8 Responses to A letter to The Co-operative Bank — a rant

  1. I remember receiving a similar text a year or so ago. Like you, I figured that my bank doesn’t communicate through weird texts like that. I think I receive a subsequent call and voicemail saying the same. It sounded like anyone could do it. I won’t just call a random number back and give them all my info. So, I called my bank. Turned out – texts and calls were legit.

    Recently, I went to the bank to withdraw some money. I arrived at the teller window with my ATM/Debit card, swiped it, entered my pin, showed my ID, and then… I was asked to read a secure number that was sent to my phone to prove I was authorizing the transaction. WHAT? What if I didn’t have my phone with me? What if the teller went rogue and was doing something to my account I wouldn’t approve of?

    It all just seems so backward.

    Liked by 1 person

    • pendantry says:

      ‘Backward’ is a good way of describing it. Some years ago, not long after online banking was introduced, I was talking to someone at my bank and they were trying to persuade me to open an online account. I resisted. When asked why, I responded “Because I know too much about computer systems, and how poorly they’re often designed and implemented.” The guy probably thought I was nuts.

      Since then, I’ve come around (I persuaded myself that I’d allowed enough time for everyone else to do the beta-testing, and for any major bugs to be found and fixed) — and I’ve found that it’s just so damn convenient to be able to manage a bank account via the Internet rather than having to traipse into town every month.

      But part of that reluctance I once felt is beginning to rear its ugly head again. Without wishing to cast too many aspersions on youngsters, they are cheaper to hire than folks with decades of experience, you know the ones I mean; those who have seen how things can go wrong. It seems to me that the new crop of ‘software engineers’ just lack that essential knowledge. Well, that’s my explanation for why after all these years things don’t seem to get much better: half-arsed, crappy, non-user-friendly and sometimes downright broken computer systems and ‘upgrades’ are foisted upon us — and we have no say in the matter.

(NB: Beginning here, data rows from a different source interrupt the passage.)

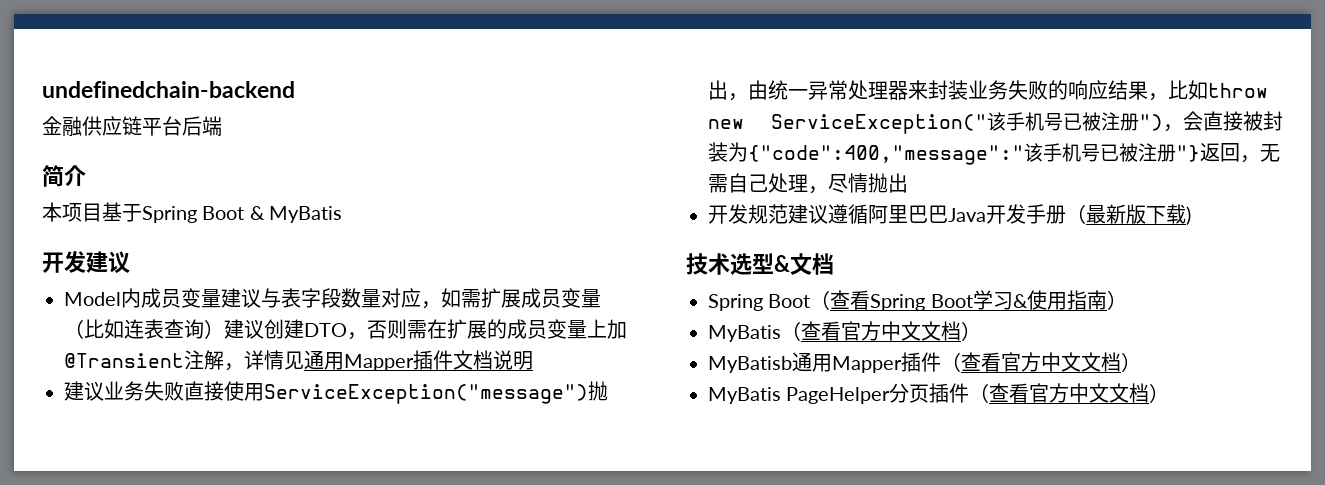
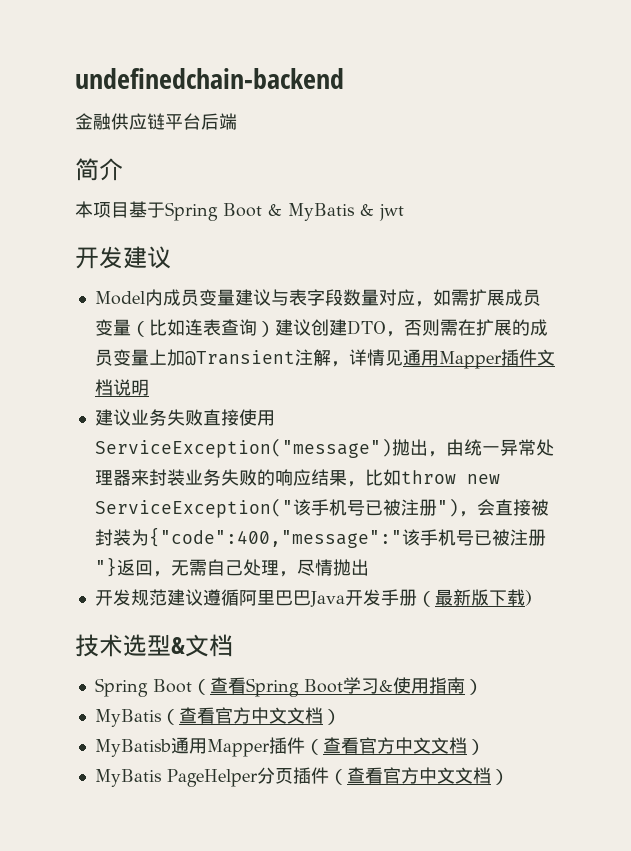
(343, 214) none -> [360,204,404,221] & jwt

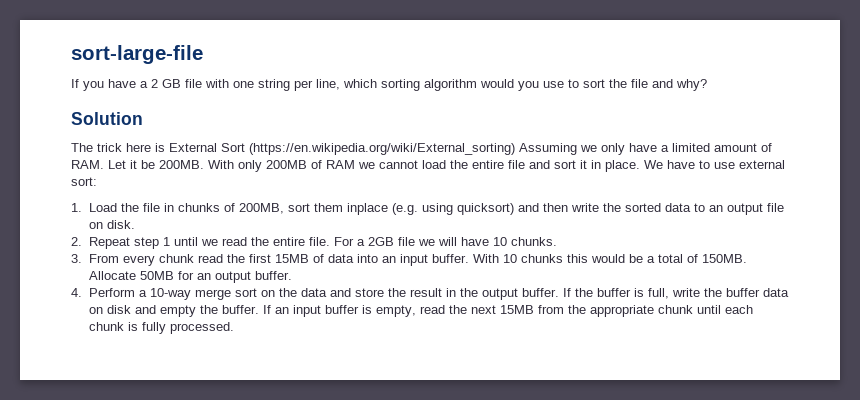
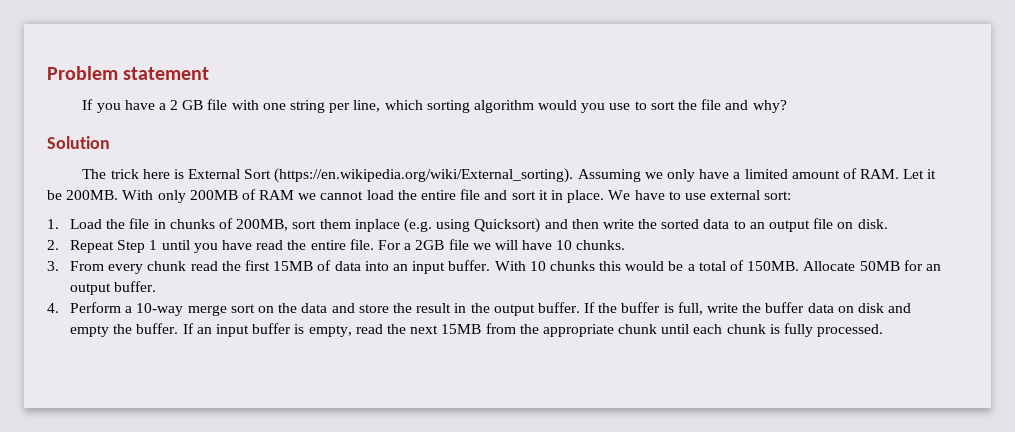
[71,45,203,64] sort-large-file -> [47,66,210,80] Problem statement
[249,143,515,155] (https://en.wikipedia.org/wiki/External_sorting) -> [274,168,574,183] (https://en.wikipedia.org/wiki/External_sorting).
[456,203,514,215] quicksort) -> [474,218,541,233] Quicksort)
[133,237,159,249] step -> [117,240,146,253] Step
[200,239,218,246] we -> [193,240,253,253] you have

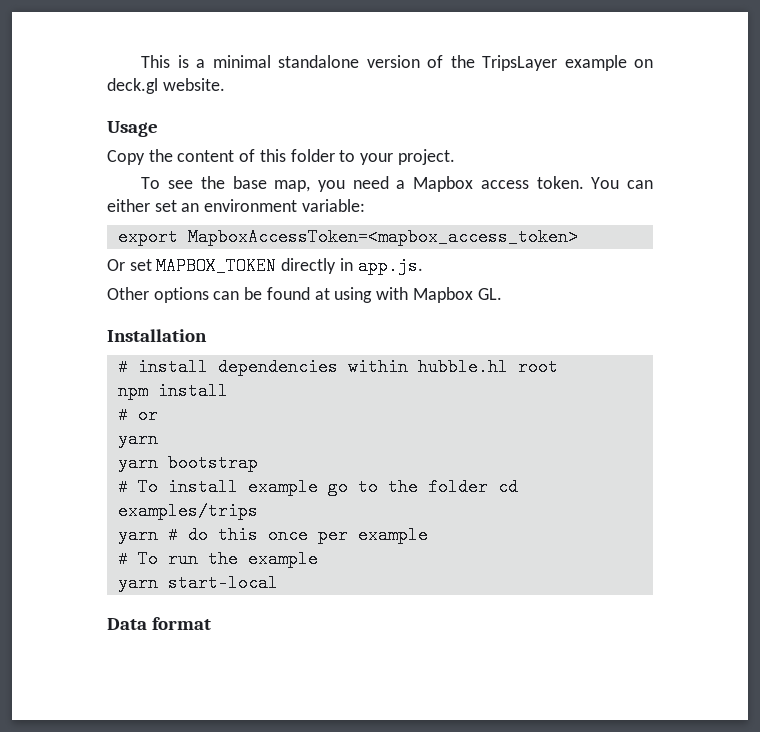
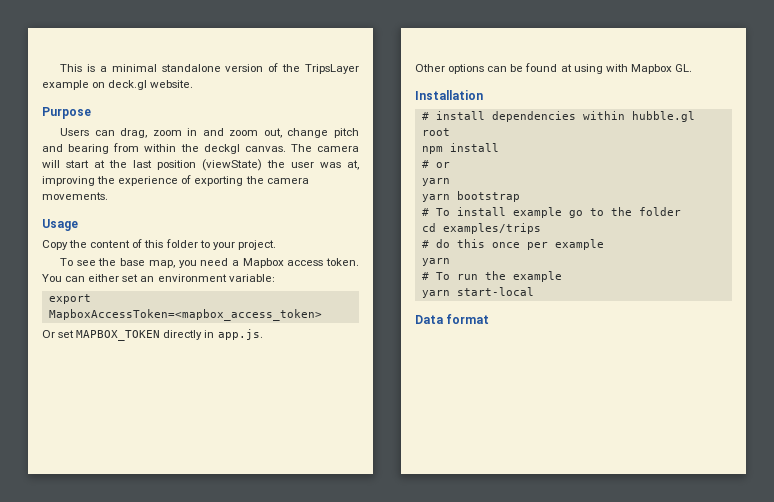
(225, 84) none -> [42,107,91,119] [60,128,360,138] [42,143,359,154] [42,159,359,171] [42,175,309,186] [42,192,108,200] // Purpose // Users can drag, zoom in and zoom out, change pitch and bearing from within the deckgl canvas. The camera will start at the last position (viewState) the user was at, improving the experience of exporting the camera movements.
[417,358,508,376] hubble.hl -> [631,111,695,122] hubble.gl
(488, 487) none -> (681, 211) //
[117,526,158,544] yarn -> (541, 228) none
(428, 535) none -> [421,258,450,266] // yarn

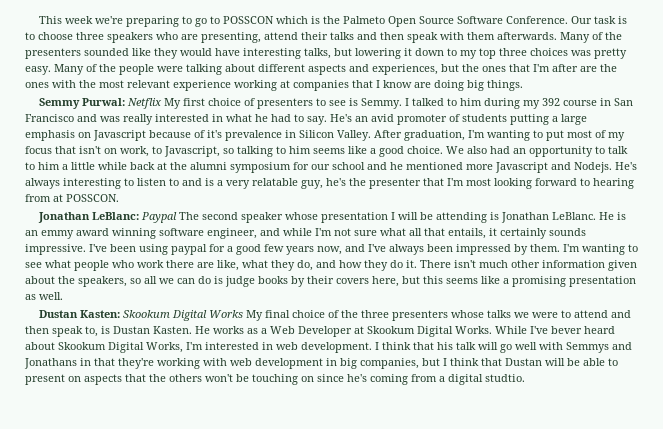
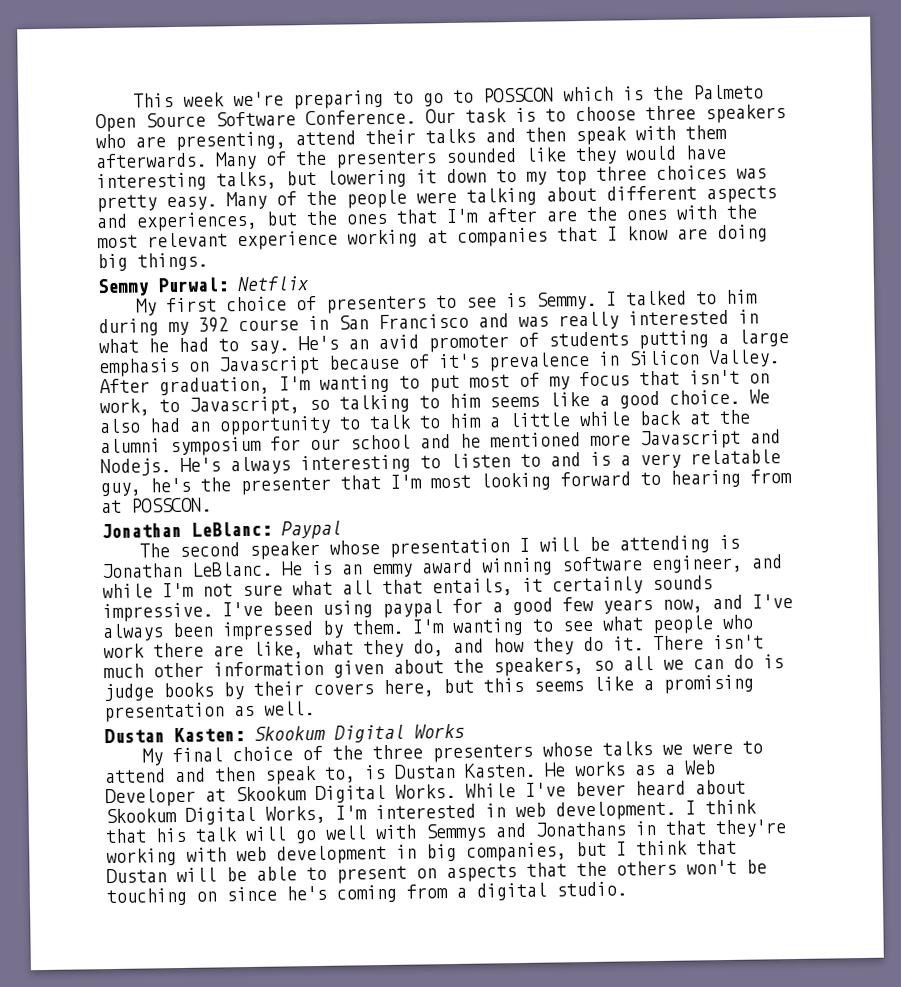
(163, 103) none -> (310, 284) //
(178, 217) none -> (342, 530) //
(244, 314) none -> (465, 731) //
[485,374,525,382] studtio. -> [556,881,627,897] studio.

      O.0 that was a bit longer than I intended it to be :D

      Liked by 1 person

      • I’m not big on banking technology, either. I remember going into a bank a couple of years back and being greeted. “Can I help you with anything?” The man in the lobby asked. There was a person or two waiting in line for the teller. “No, I’m good. Thank you.” I answered. “Well, what are you trying to do?” It was something simple, so he asked if he could show me how I can do the same at the ATM. I politely declined and told him that I’d rather do it the face-to-face way if I have the ability. He looked at me funny, too. Some of his arguments included “you can almost do anything there and with no wait,” “it’s secure,” “I use it all the time.” Didn’t convince me much. Of course, now, with the pandemic, they took the opportunity and close most of the branches leaving only ATMs open…

        Liked by 1 person

  2. I know I am late to comment but as you learn from reading my own blogpost I, too, have now learned a ton of things from being scammed eight days ago!

    Liked by 1 person

  3. Dr Bob Rich says:

    Did you really send that brief message to your bank?